IT IS NOTED that publication of this judgment under the pseudonym Carrington & Hollings is approved pursuant to s.121(9)(g) of the Family Law Act 1975 (Cth).
| FEDERAL CIRCUIT COURT OF AUSTRALIA AT DARWIN |
DNC 409 of 2018
| MS CARRINGTON |
Applicant
And
| MR HOLLINGS |
Respondent
REASONS FOR JUDGMENT
Ex-Tempore
These reasons for judgment were delivered orally. They have been corrected from the transcript. Grammatical errors have been corrected and an attempt has been made to render the orally delivered reasons amenable to being read.
This is a parenting matter concerning [X] who is six years old. The mother wishes to relocate with [X] and her husband, Mr Carrington, to live in Town B. The father, Mr Hollings, opposes the mother’s relocation.
The question of relocation is really, in a sense, the only matter in dispute because Mr Hollings, at least in his formal orders, did not suggest any other orders were the present arrangements to continue, that is, that [X] spend five nights a fortnight with him and the balance of nine nights with his mother. The mother’s position is that if she is permitted to relocate to Town B and Mr Hollings follows, then the same arrangements continue.
The dispute in that sense is straightforward, although the authorities make it clear that there is no special category of “relocation case”. The resolution of any parenting case, including a relocation case, is dependent upon the matters in Part VII of the Family Law Act, sometimes called the legislative pathway, particularly section 60CC and section 65DD.
The areas of factual dispute in this case fell into five separate areas. First, the mother has remarried to Mr Carrington and they have a newborn child who is only a few months old. She says that her husband, Mr Carrington, who moved to Darwin some four years ago to work as a tradesman for Employer E, has found it difficult to find work as a result of the wind down of the Employer E in Darwin and it is necessary, if he is to continue to support his family, that he find work in another part of Australia.
Secondly, the attraction of Town B to the mother is that she has family in the region or not too far away. It appears from the evidence that she has expressed a wish to relocate to that part of New South Wales since the time of separation but the matter has not come to a head until now.
In the third area of dispute, the mother also says that she has a difficult relationship with the father and that according to her he is confrontational and aggressive. She says that that attitude taken by the father is stressful for her and, in substance, undermines her parenting capacity as the primary carer for [X].
The father denies that he is like that and much of the evidence in the case really turned on that issue. Whether or not the evidence is determinative is another matter. I am not satisfied it is.
The next area of dispute, the fourth area, I said “area of dispute” but I think I should use the description “subject area of evidence”, was the father’s assertion that he and [X] have an excellent relationship. In fact, that was not in dispute and it is clear from the evidence that [X] is loved and cherished by both of his parents and has an excellent relationship with both of his parents.
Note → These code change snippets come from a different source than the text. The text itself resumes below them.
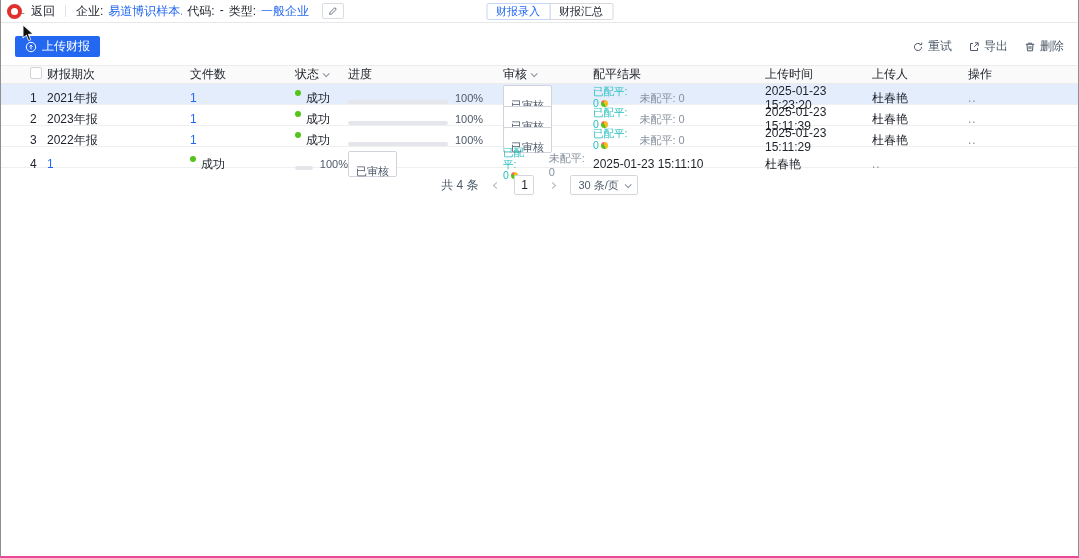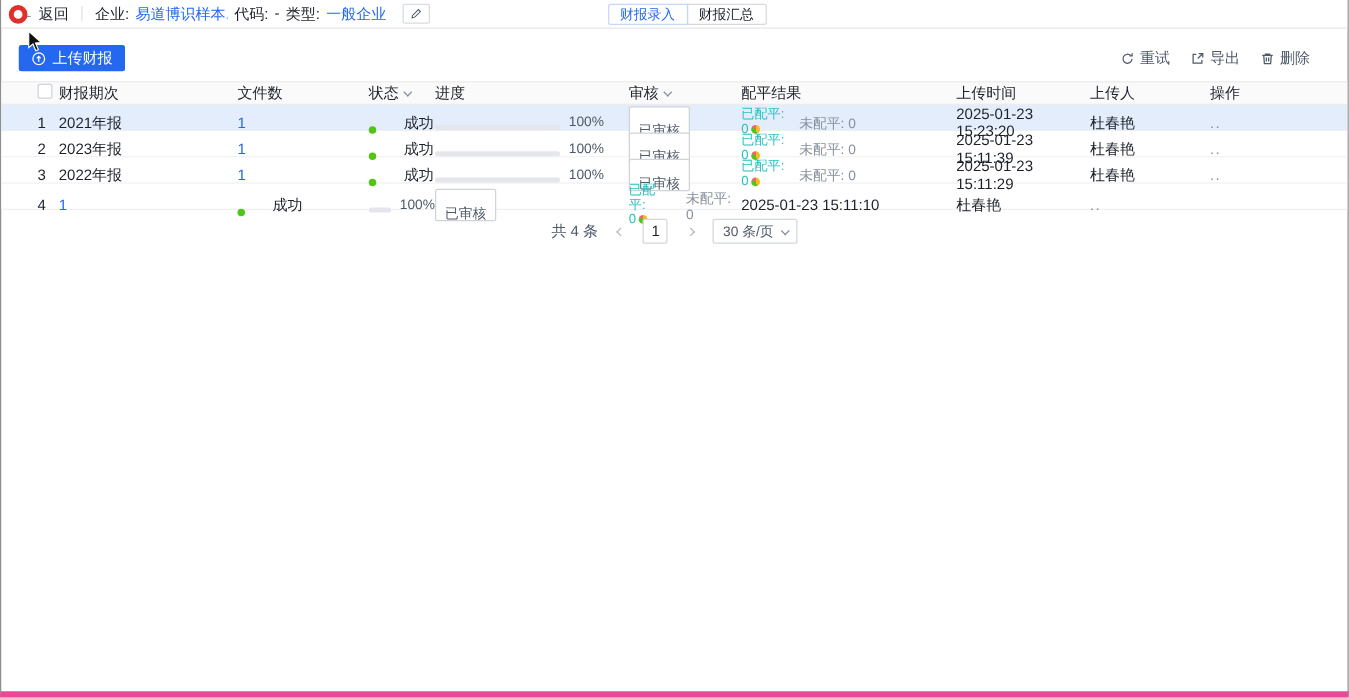--- a/index.html
+++ b/index.html
@@ -4,21 +4,21 @@
 <style>
   * { margin:0; padding:0; box-sizing:border-box; }
   body {
     width:1079px; height:558px;
     font-family:"Liberation Sans","DejaVu Sans",sans-serif;
     font-size:12px; color:#1d2129; background:#fff;
   }
   .frame {
     position:relative; width:1079px; height:558px; background:#fff;
     border-left:1px solid #8f8f8f; border-right:1px solid #8f8f8f;
-    border-bottom:5px solid #ec4899; overflow:hidden;
+    border-bottom:2px solid #ec4899; overflow:hidden;
   }
   
   .topbar {
     position:relative; height:23px; display:flex; align-items:center;
     padding-left:14px; border-bottom:1px solid #e8e8e8; background:#fff;
   }
   .back { display:flex; align-items:center; gap:4px; cursor:pointer; color:#1d2129; }
   .back .arrow { font-size:12px; line-height:1; }
   .vdiv { width:1px; height:12px; background:#e0e2e8; margin:0 10px; }
   .meta { display:flex; gap:5px; }
@@ -32,21 +32,21 @@
   }
   .tabs { position:absolute; left:50%; top:3px; transform:translateX(-50%); display:flex; }
   .tab {
     height:17px; padding:0 9px; background:#fff; border:1px solid #d9d9d9;
     font-size:11px; display:flex; align-items:center; cursor:pointer; color:#1d2129;
   }
   .tab:first-child { border-radius:2px 0 0 2px;margin-left:20px; }
   .tab:last-child { border-radius:0 2px 2px 0; margin-left:-1px; }
   .tab.active { color:#2468f2; border-color:#c6d6f8; position:relative; z-index:1; }
   
-  .toolbar { display:flex; align-items:center; justify-content:space-between; padding:13px 30px 0 14px; }
+  .toolbar { display:flex; align-items:center; justify-content:space-between; padding:13px 14px 0 14px; }
   .btn-primary {
     display:flex; align-items:center; gap:5px; background:#2468f2; color:#fff;
     border:none; border-radius:2px; height:21px; padding:0 10px; font-size:12px; cursor:pointer;
     font-family:inherit;
   }
   .right-actions { display:flex; align-items:center; gap:16px; color:#4e5969; }
   .action { display:flex; align-items:center; gap:4px; cursor:pointer; background:none; border:none; color:#4e5969; font-size:12px; font-family:inherit; padding:0; }
   
   .table { margin-top:8px; }
   .trow {
@@ -57,21 +57,21 @@
   .thead {
     height:19px; background:#fafafa; border-top:1px solid #ececec;
     border-bottom:1px solid #ececec; color:#1d2129;
   }
   .th { display:flex; align-items:center; gap:4px; }
   .tr { height:21px; border-bottom:1px solid #efefef; background:#fff; }
   .tr.selected { background:#e4edfb; }
   .c1 { padding-left:19px; color:#1d2129; }
   .chk { width:12px; height:12px; border:1px solid #cfd3da; border-radius:2px; background:#fff; display:inline-block; cursor:pointer; }
   .chev { width:5px; height:5px; border-right:1px solid #8a919f; border-bottom:1px solid #8a919f; transform:rotate(45deg) translateY(-1px); display:inline-block; cursor:pointer; }
-  .status { display:flex; align-items:flex-end; gap:22px; }
+  .status { display:flex; align-items:flex-start; gap:5px; }
   .dot { width:6px; height:6px; border-radius:50%; background:#52c41a; display:inline-block; }
   .progress { display:flex; align-items:flex-end; gap:7px; }
   .bar { width:100px; height:4px; border-radius:2px; background:#e5e6eb; overflow:hidden; }
   .bar-fill { height:100%; background:#52c41a; width:100%; }
   .pct { color:#4e5969; font-size:11px; }
   .badge {
     display:inline-block; height:16px; line-height:14px; padding:12px 7px;
     border:1px solid #d0d3d9; border-radius:2px; background:#fff; color:#4e5969; font-size:11px;
   }
   .bal { display:flex; align-items:center; gap:12px; }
The fifth area of dispute concerned the father’s assertion that he cannot easily relocate to Town B where the mother is proposing to go because he would have to give up his present job as a public servant in the Northern Territory. It is necessary that I make some factual findings about those matters before I continue.
In relation to the first area, perhaps the first and second area are conjoined but the assertion by the mother that it is necessary for her husband, Mr Carrington, to relocate to find work is, I am satisfied, correct. Mr Carrington gave evidence that he first came to Darwin some four years ago to work for Employer E. He gave evidence to me that he worked for a number of employers, all working for Employer E.
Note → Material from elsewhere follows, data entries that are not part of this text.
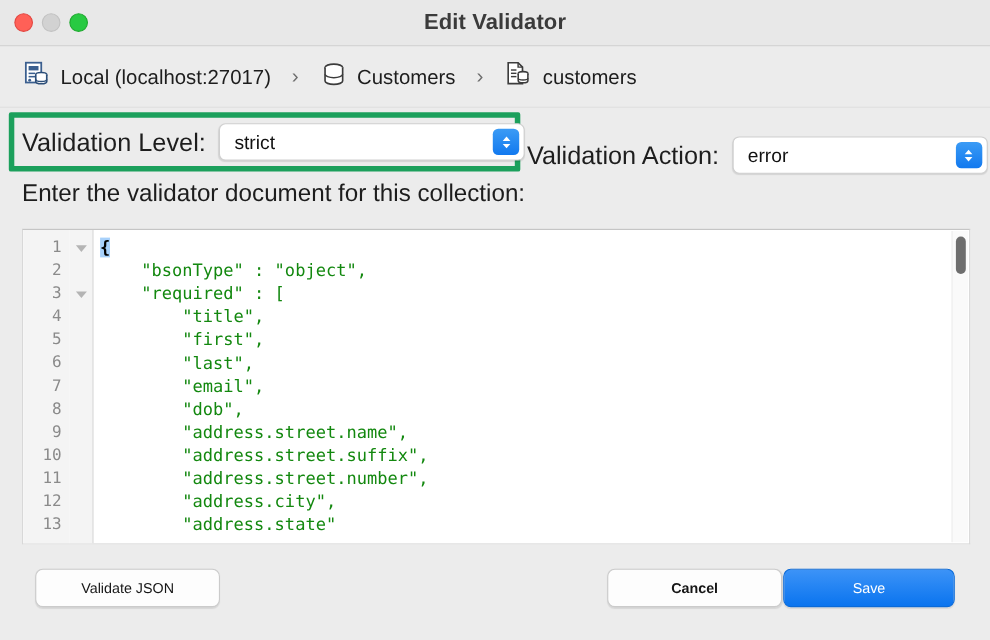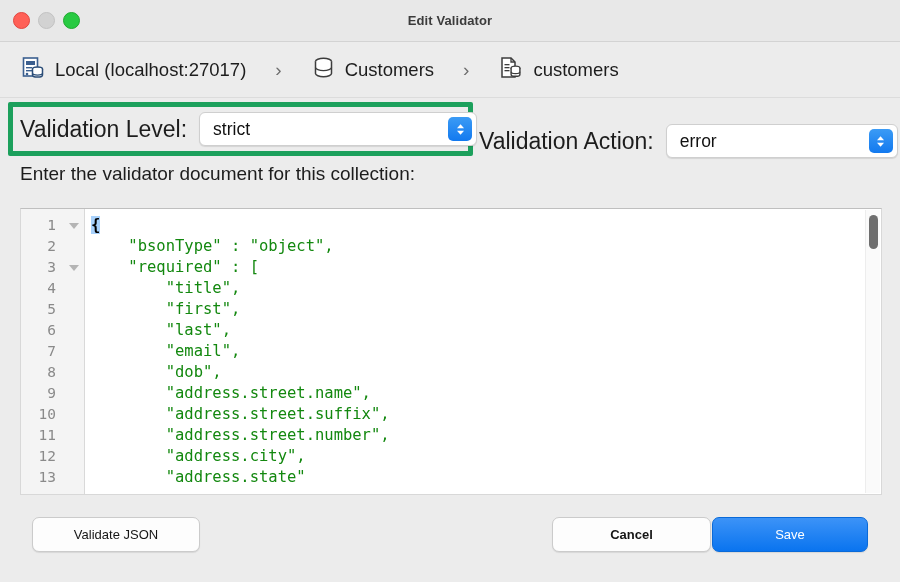--- a/index.html
+++ b/index.html
@@ -45,36 +45,36 @@
     display: block;
   }
   .light.close  { background: #ff6057; border: 0.5px solid #e24640; }
   .light.min    { background: #d2d2d2; border: 0.5px solid #c2c2c2; }
   .light.zoom   { background: #28ca42; border: 0.5px solid #1fa92f; }
 
   .window-title {
     position: absolute;
     left: 0; right: 0;
     text-align: center;
-    font-size: 13px;
+    font-size: 20px;
     font-weight: bold;
     color: #3b3b3b;
     letter-spacing: 0.1px;
     pointer-events: none;
   }
 
   
   .breadcrumb {
     height: 55px;
     display: flex;
     align-items: center;
     padding-left: 20px;
     background: #ececec;
     border-bottom: 1px solid #dcdcdc;
-    gap: 16px;
+    gap: 6px;
   }
   .crumb {
     display: flex;
     align-items: center;
     gap: 9px;
   }
   .crumb-label {
     font-size: 18.5px;
     color: #1d1d1d;
   }
@@ -141,21 +141,21 @@
     display: flex;
     flex-direction: column;
     align-items: center;
     justify-content: center;
     flex: none;
   }
 
   
   .instruction {
     padding: 3px 0 6px 20px;
-    font-size: 19px;
+    font-size: 22px;
     color: #1d1d1d;
     background: #ececec;
   }
 
   
   .editor-wrap {
     position: absolute;
     left: 20px;
     top: 208px;
     width: 862px;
There has been, it is apparent from his evidence which was unchallenged, some periods of unemployment, relatively short, it would appear, a few weeks at the most but he was then again able to obtain work. However, in 2019, his employment as a tradesman with Employer F, a company working with Employer E, was terminated.
He gave evidence that he had sought work in Darwin and had communicated with or telephoned a number of, mostly, trade companies. He said that he has contacted about 20 companies in Darwin and he found none of them were taking on employees. That evidence was not challenged and I accept Mr Carrington’s evidence that he is now finding employment in Darwin difficult to obtain.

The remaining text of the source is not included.